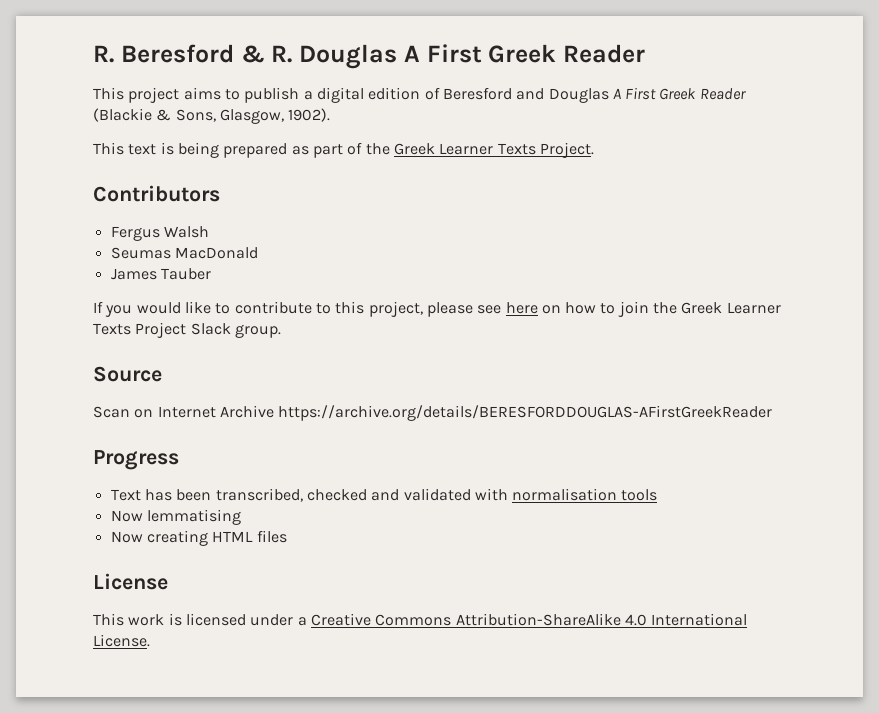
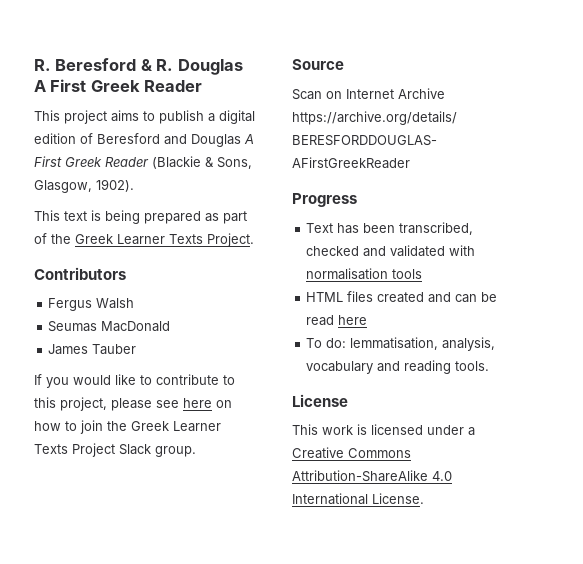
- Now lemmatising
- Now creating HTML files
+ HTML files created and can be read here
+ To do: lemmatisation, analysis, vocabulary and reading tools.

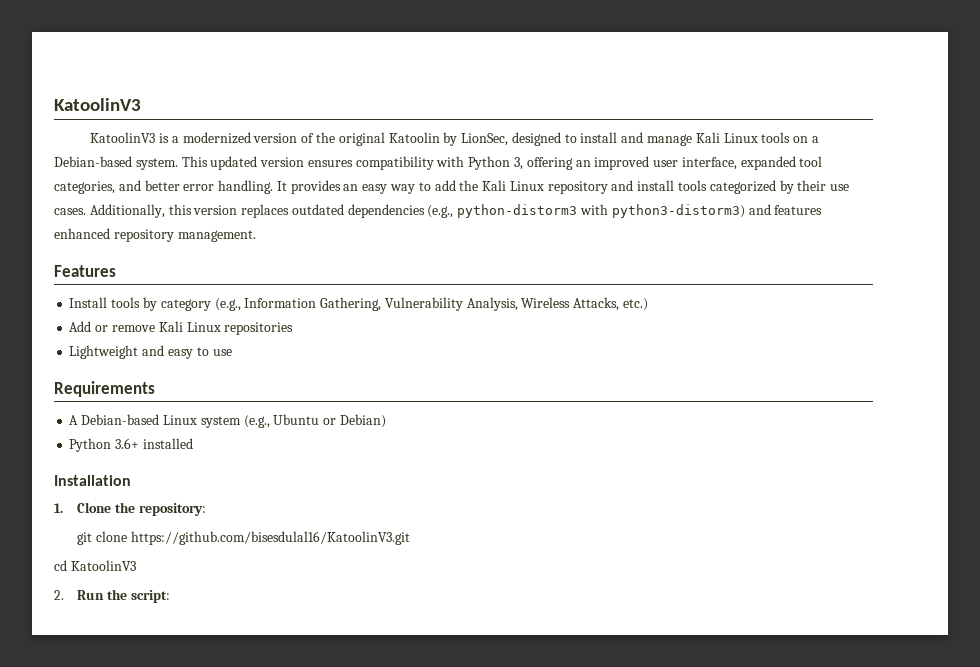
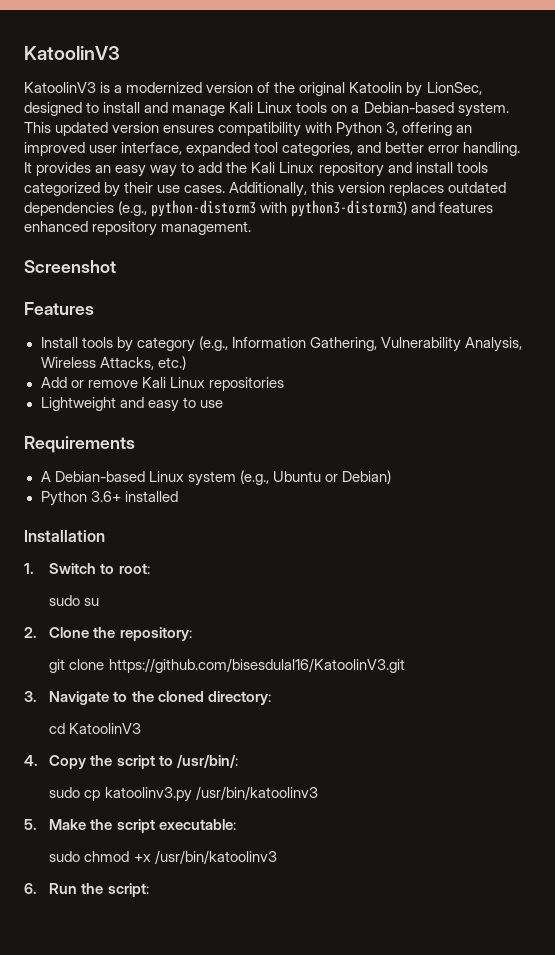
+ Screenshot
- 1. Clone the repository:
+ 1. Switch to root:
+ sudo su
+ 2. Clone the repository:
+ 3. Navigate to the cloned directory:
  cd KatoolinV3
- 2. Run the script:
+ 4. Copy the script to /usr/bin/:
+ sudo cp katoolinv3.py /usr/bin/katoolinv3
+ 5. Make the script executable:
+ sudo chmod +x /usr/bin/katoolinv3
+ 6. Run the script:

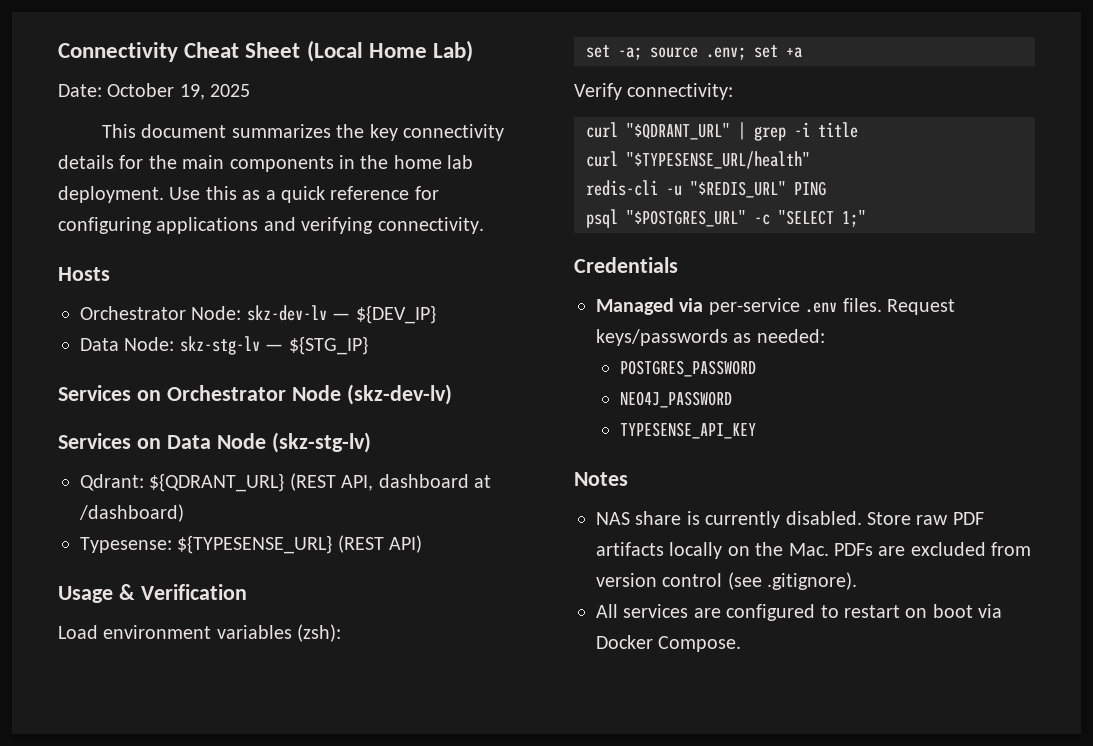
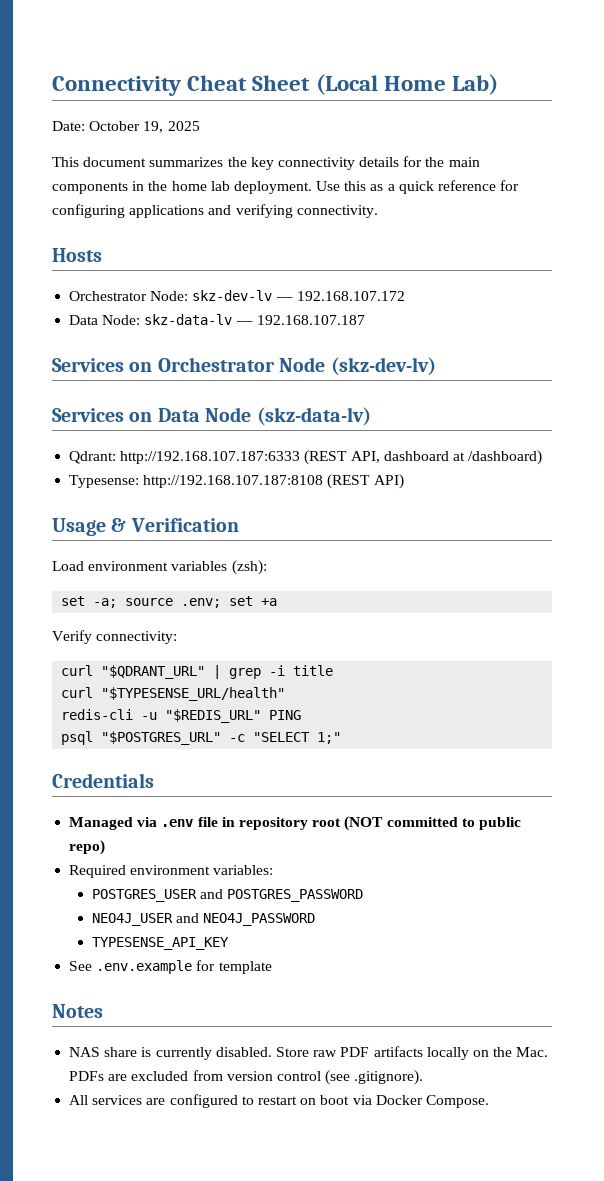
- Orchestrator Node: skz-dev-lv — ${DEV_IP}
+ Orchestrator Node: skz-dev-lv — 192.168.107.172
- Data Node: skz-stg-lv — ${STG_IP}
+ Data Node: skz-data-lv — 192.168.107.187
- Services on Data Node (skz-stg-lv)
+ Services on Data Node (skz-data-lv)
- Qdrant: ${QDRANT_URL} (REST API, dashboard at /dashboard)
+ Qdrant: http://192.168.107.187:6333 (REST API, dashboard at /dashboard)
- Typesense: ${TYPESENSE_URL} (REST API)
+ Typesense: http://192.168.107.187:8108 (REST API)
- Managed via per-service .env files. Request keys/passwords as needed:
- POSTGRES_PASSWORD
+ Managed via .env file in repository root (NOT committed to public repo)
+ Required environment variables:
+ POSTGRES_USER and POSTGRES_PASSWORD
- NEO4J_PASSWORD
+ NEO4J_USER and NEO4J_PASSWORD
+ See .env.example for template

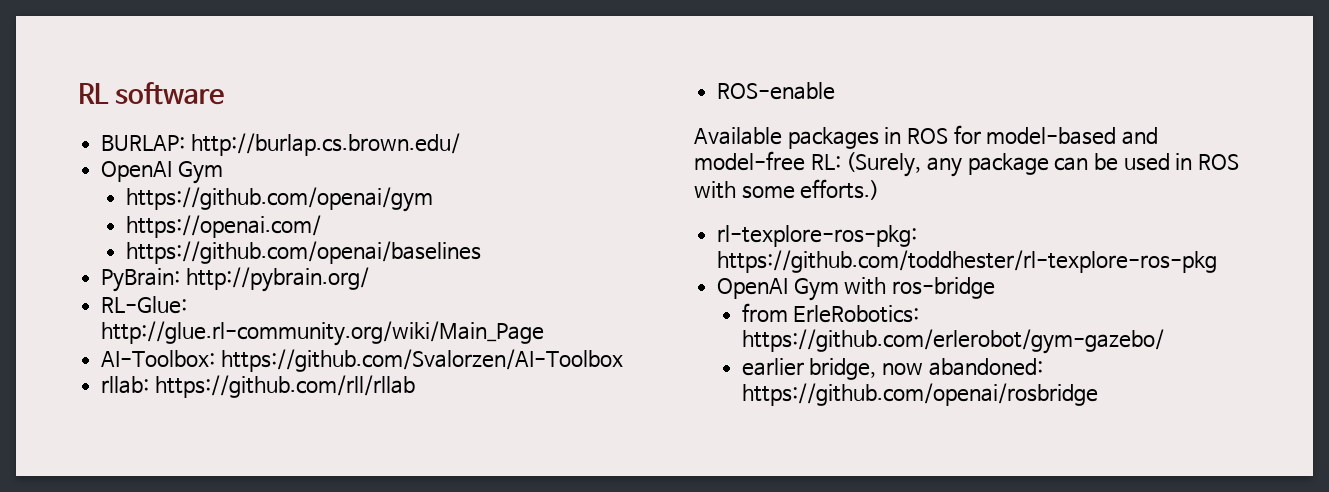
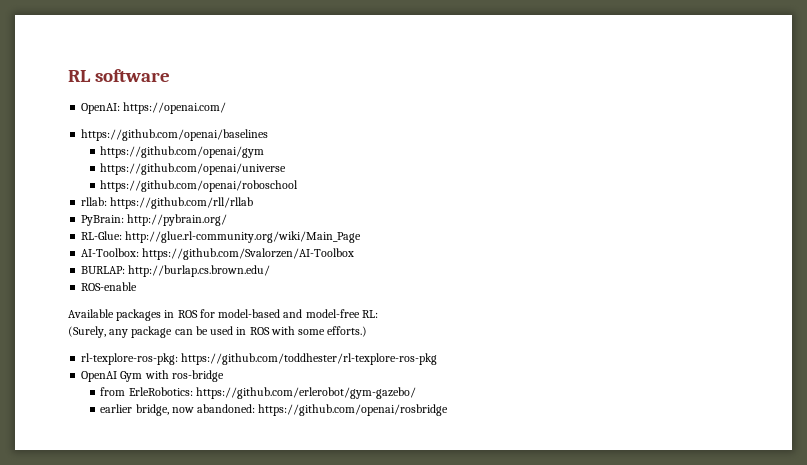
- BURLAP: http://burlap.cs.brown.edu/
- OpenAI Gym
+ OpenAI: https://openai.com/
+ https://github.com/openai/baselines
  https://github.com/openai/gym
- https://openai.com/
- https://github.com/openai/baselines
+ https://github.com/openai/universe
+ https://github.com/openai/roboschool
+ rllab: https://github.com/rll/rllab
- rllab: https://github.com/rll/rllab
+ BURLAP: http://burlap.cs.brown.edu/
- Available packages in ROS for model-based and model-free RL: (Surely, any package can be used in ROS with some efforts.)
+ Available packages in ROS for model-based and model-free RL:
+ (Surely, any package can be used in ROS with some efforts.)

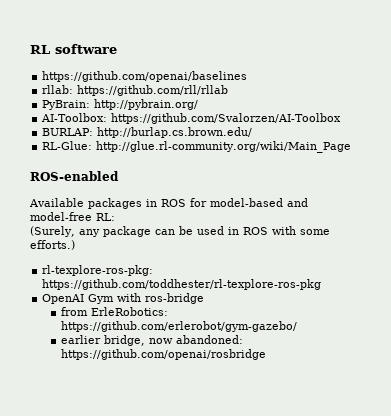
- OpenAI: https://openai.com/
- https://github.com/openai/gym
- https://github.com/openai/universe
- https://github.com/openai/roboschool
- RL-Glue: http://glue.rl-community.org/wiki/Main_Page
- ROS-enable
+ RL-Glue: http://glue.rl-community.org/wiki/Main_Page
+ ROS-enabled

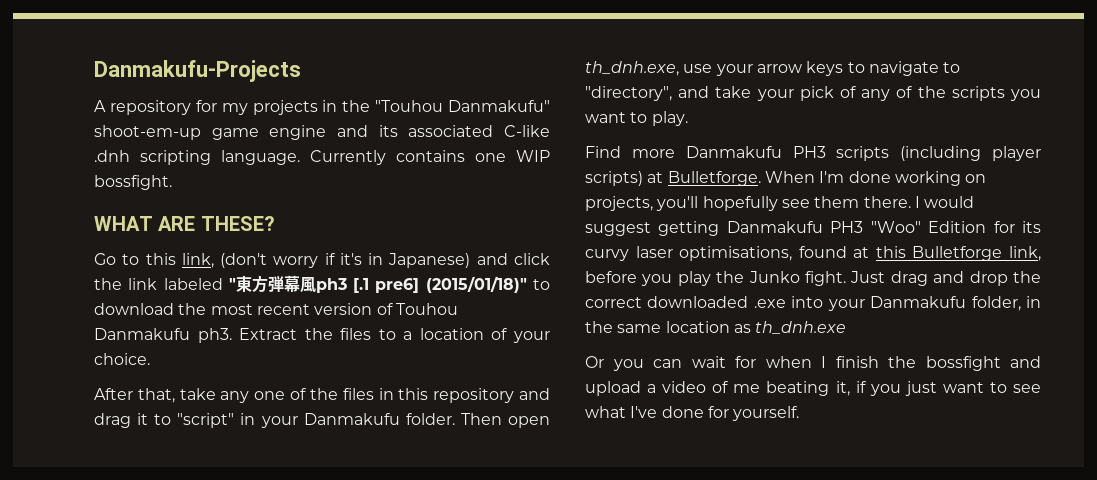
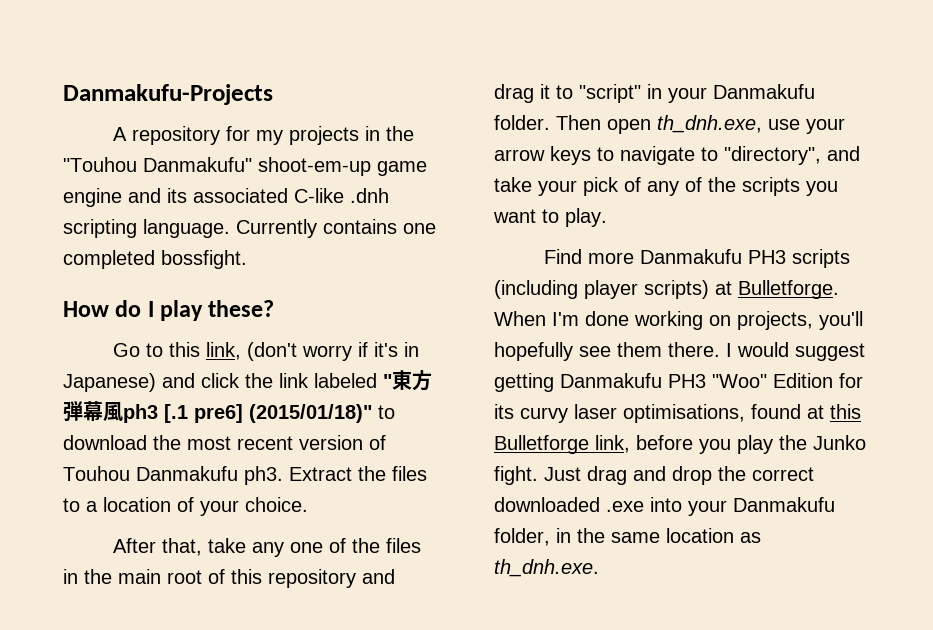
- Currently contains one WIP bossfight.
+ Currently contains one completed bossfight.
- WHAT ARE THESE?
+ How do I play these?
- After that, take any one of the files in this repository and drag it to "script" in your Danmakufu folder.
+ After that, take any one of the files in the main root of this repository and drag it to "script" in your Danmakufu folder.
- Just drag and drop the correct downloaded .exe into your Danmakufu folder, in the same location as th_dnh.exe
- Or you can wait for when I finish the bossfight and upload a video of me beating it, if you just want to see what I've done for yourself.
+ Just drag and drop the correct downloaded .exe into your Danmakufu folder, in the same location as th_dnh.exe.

EXERCISE: An exact restatement of the lines from the one with "files in the" through the last line of the data is the only acceptable answer.

ANSWER TO THIS TASK:
+ After that, take any one of the files in the main root of this repository and drag it to "script" in your Danmakufu folder.
- Just drag and drop the correct downloaded .exe into your Danmakufu folder, in the same location as th_dnh.exe
- Or you can wait for when I finish the bossfight and upload a video of me beating it, if you just want to see what I've done for yourself.
+ Just drag and drop the correct downloaded .exe into your Danmakufu folder, in the same location as th_dnh.exe.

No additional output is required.